Let the blood of this man be mixed with the blood of our ancestors,  
Bind him to us in the final moments of his death!  
Give him to us as we have given ourselves to you!” 

__

__

__At that moment the Amazons flew into a frenzy of motion. They flung their white robes off, throwing them into the faces of the female acolytes and blinding many of them. Those who stood to fight were swiftly cut down or clubbed senseless, none of them a match for the furious Amazons._ _

__The woman at the head of the alter shrieked and threw the Blood Chalice toward Andromeda, who ducked out of the way of the red spray. Lykopis lunged in and stabbed the woman through the stomach, twisting the long knife up into her heart and letting her fall limply from the blade. The men and women holding the other two Librarians suddenly released their hold, dropping to the floor as Alcinoe cut them down with her sword._ _

__Cassandra and Ezekiel were shaking with fear, tears running down their cheeks as the shock of the last few moments caught up with them. Then they looked at Jake, lying pale and lifeless on the alter and knew he was dying._ _


	4. Bringing Jake Home

**Notes for the Chapter:**

> Just a short chapter, I wanted to get this posted before my computer battery craps out on me ;) Besides, it ends well where it is.

It took the Amazons rushing toward the alter to shock both Cassandra and Ezekiel into movement.

“Jake!” Cassandra breathed as she neared. She held her hands just above him, not knowing where she could touch him that wouldn’t cause him pain.

“Cassandra Cillian!” Lykopis snapped, making the young Librarian’s head shoot up. “He will not feel anything right now, and we must get him free and bind up his wounds. Help us!”

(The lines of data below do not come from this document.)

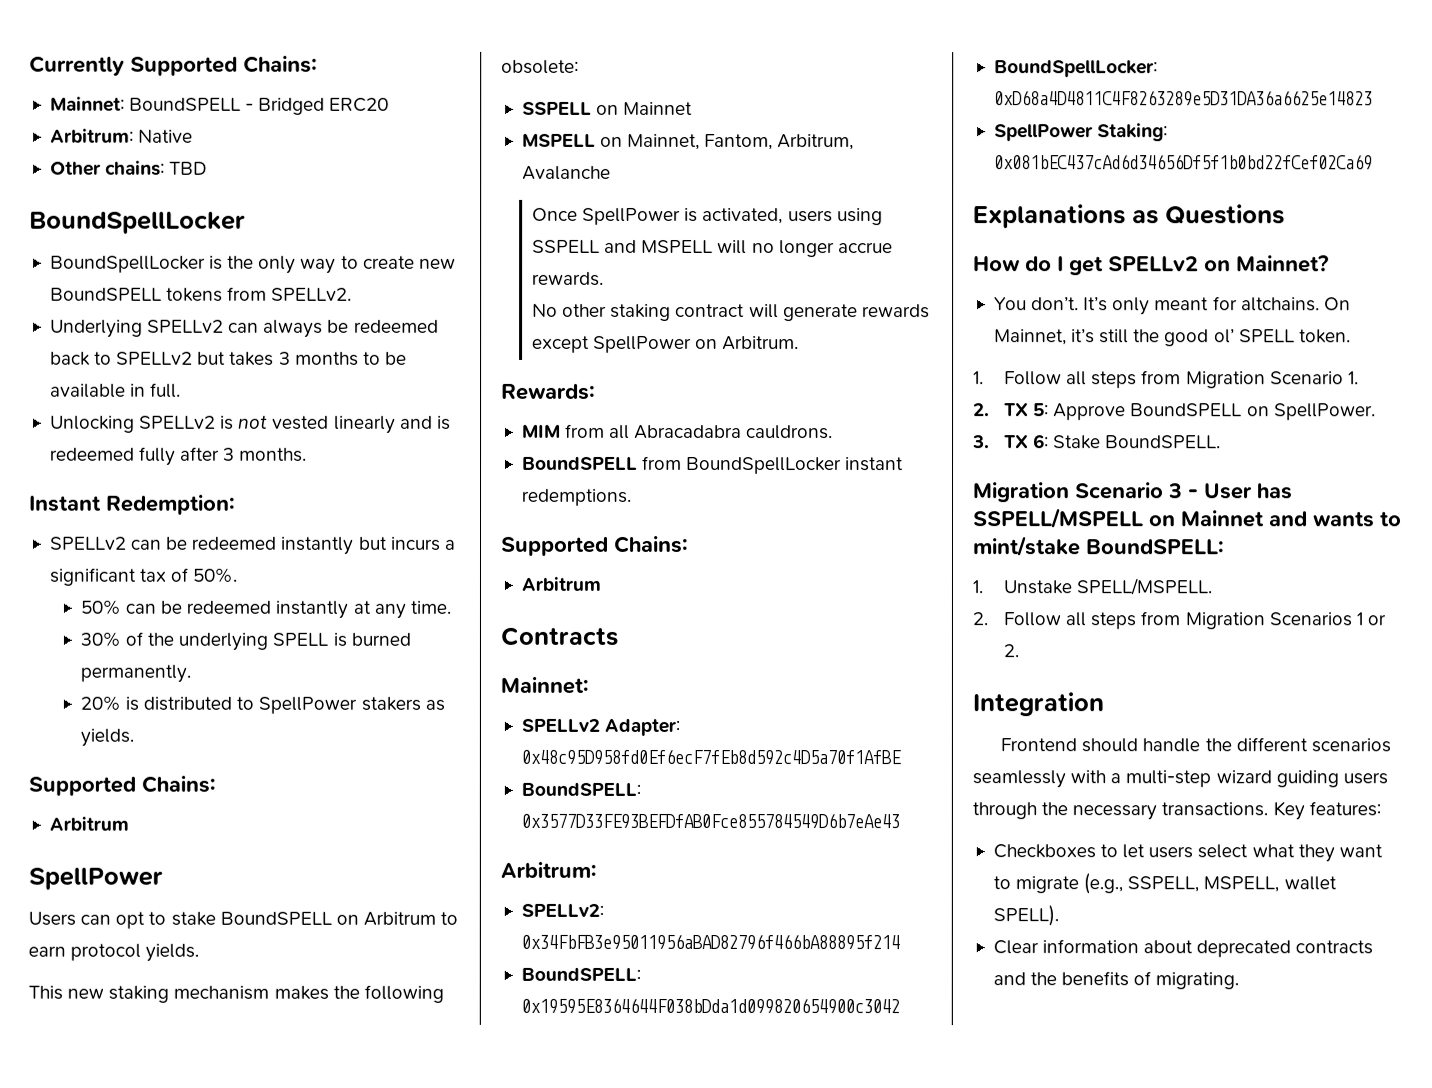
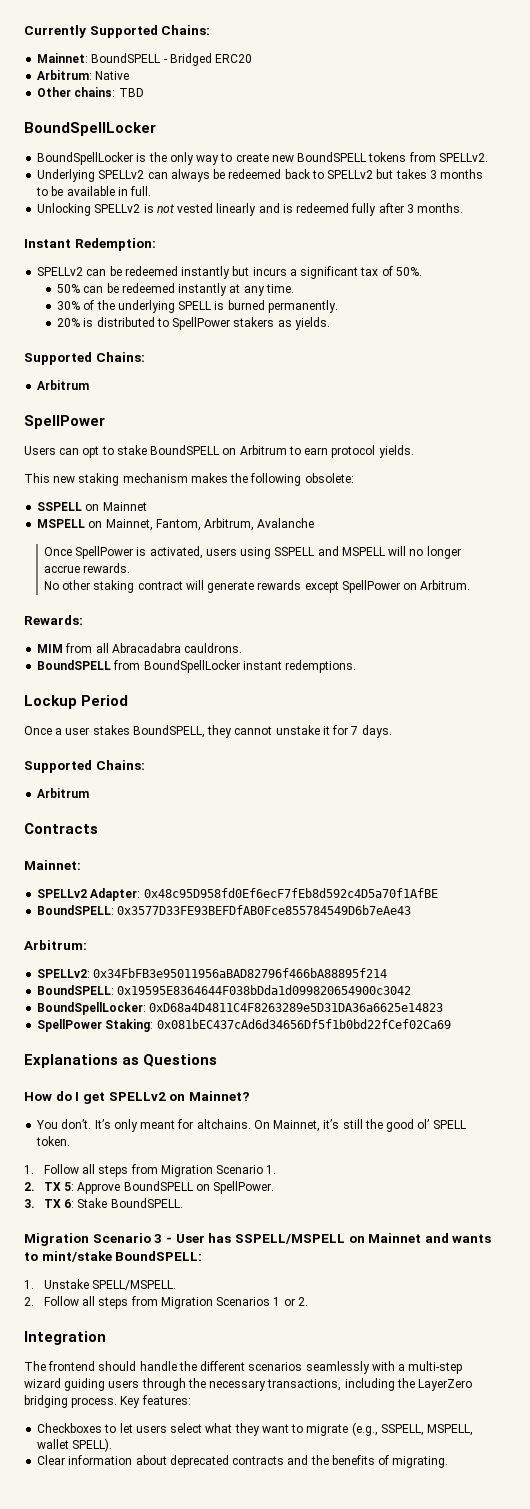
+ Lockup Period
+ Once a user stakes BoundSPELL, they cannot unstake it for 7 days.
- Frontend should handle the different scenarios seamlessly with a multi-step wizard guiding users through the necessary transactions.
+ The frontend should handle the different scenarios seamlessly with a multi-step wizard guiding users through the necessary transactions, including the LayerZero bridging process.

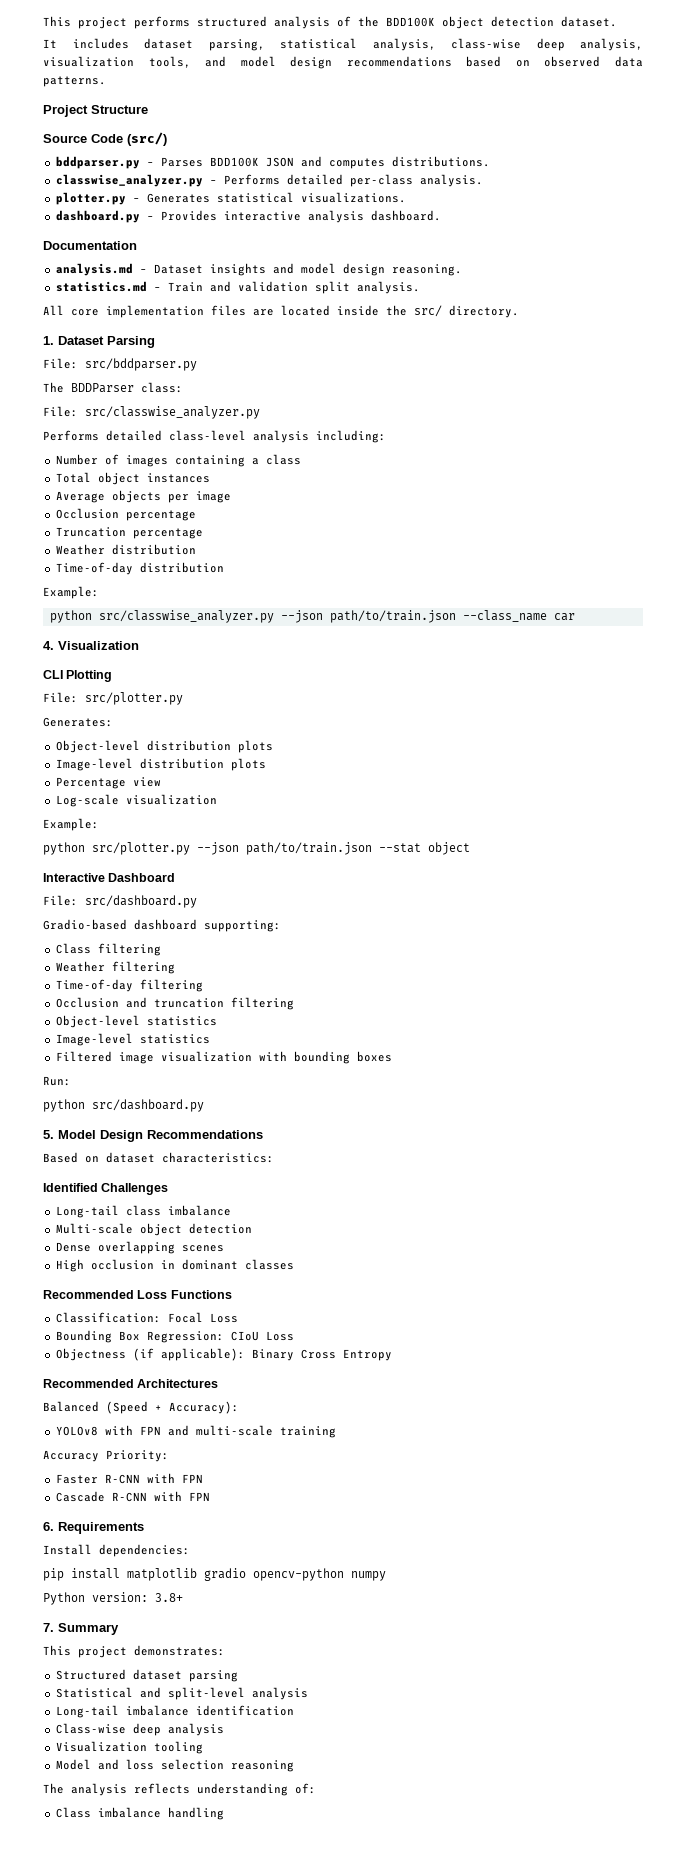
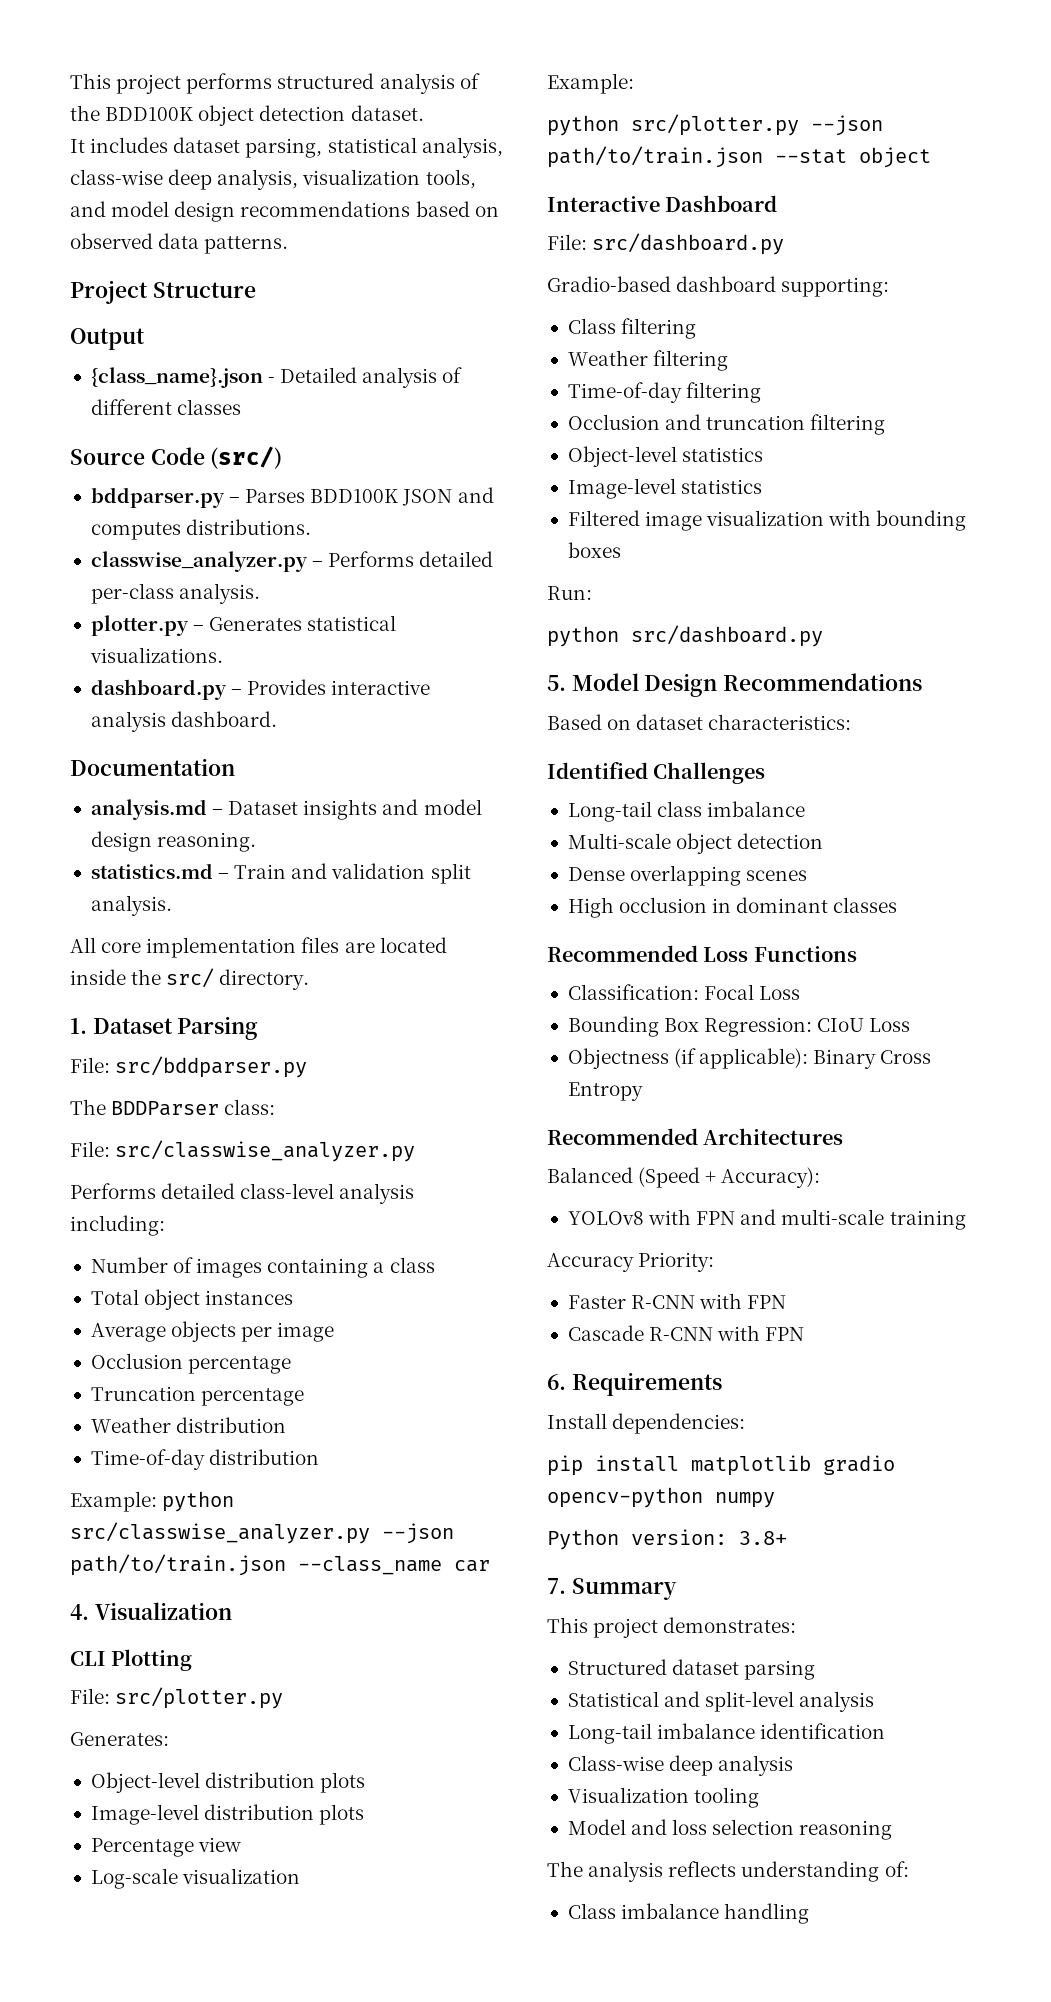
+ Output
+ {class_name}.json - Detailed analysis of different classes
  Time-of-day distribution
- Example:
- python src/classwise_analyzer.py --json path/to/train.json --class_name car
+ Example: python src/classwise_analyzer.py --json path/to/train.json --class_name car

The words goaded her into action and she took the knife handed to her and carefully sawed at the ropes holding Jake’s left ankle. When all of the ropes were severed, the five of them lifted his limp body from the alter and eased him to the ground. 

Andromeda and Lykopis swiftly ripped their robes into strips as Alcinoe instructed the other two to put pressure on the two deep slashes on the tops of Jake’s thighs. Ezekiel, somewhat still in shock, obeyed instantly, followed a little more slowly by Cassandra. Blood slowly seeped between their fingers as they pressed.

While the two Librarians held pressure on his legs, Alcinoe quickly twined strips of the robes around Jake’s arms, thicker bandages tied tightly against his wrists. When she’d finished with that, she put pressure bandages on each thigh and wrapped them tightly as well.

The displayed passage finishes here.